* Your task *
For the listing below, give the count of lines containing "none", and no other text.

* Input data *
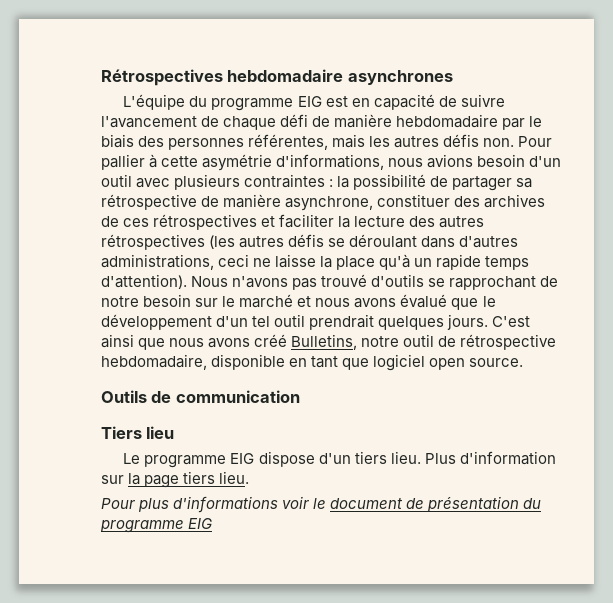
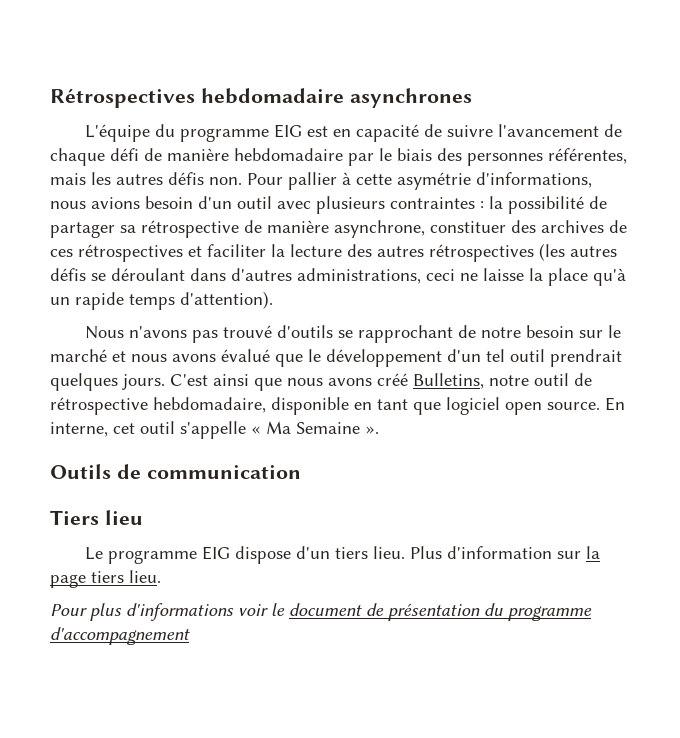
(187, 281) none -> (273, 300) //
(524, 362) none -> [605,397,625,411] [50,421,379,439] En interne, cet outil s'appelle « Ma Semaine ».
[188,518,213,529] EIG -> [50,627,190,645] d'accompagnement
...
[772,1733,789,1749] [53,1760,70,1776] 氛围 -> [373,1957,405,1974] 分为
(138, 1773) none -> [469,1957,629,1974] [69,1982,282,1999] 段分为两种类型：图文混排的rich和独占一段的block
==
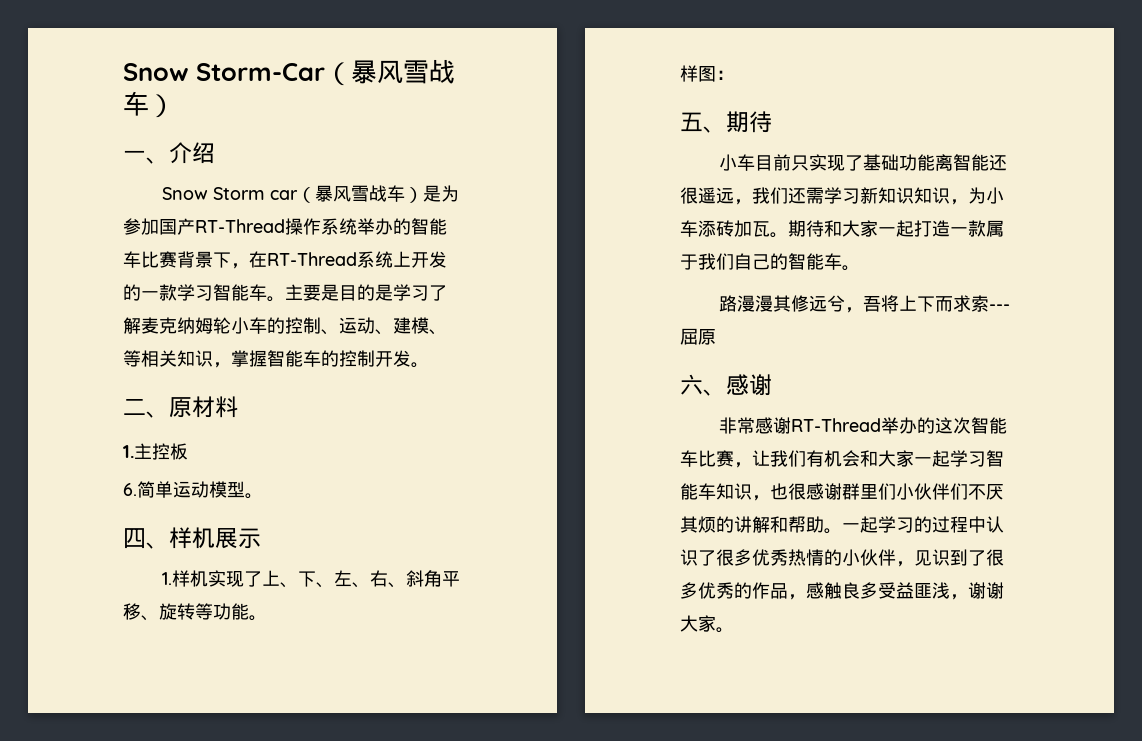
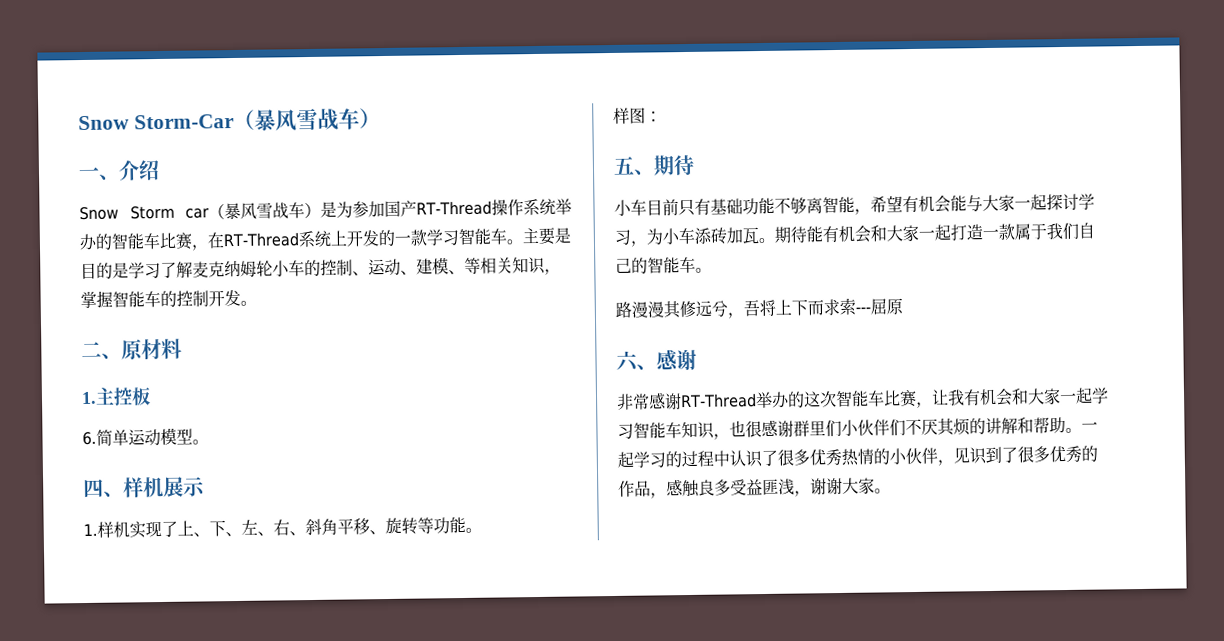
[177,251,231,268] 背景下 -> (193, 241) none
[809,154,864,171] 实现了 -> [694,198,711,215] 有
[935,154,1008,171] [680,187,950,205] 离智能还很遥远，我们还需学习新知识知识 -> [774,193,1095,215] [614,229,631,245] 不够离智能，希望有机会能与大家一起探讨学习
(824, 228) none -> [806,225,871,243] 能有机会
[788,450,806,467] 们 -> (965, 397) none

* Exercise result *
6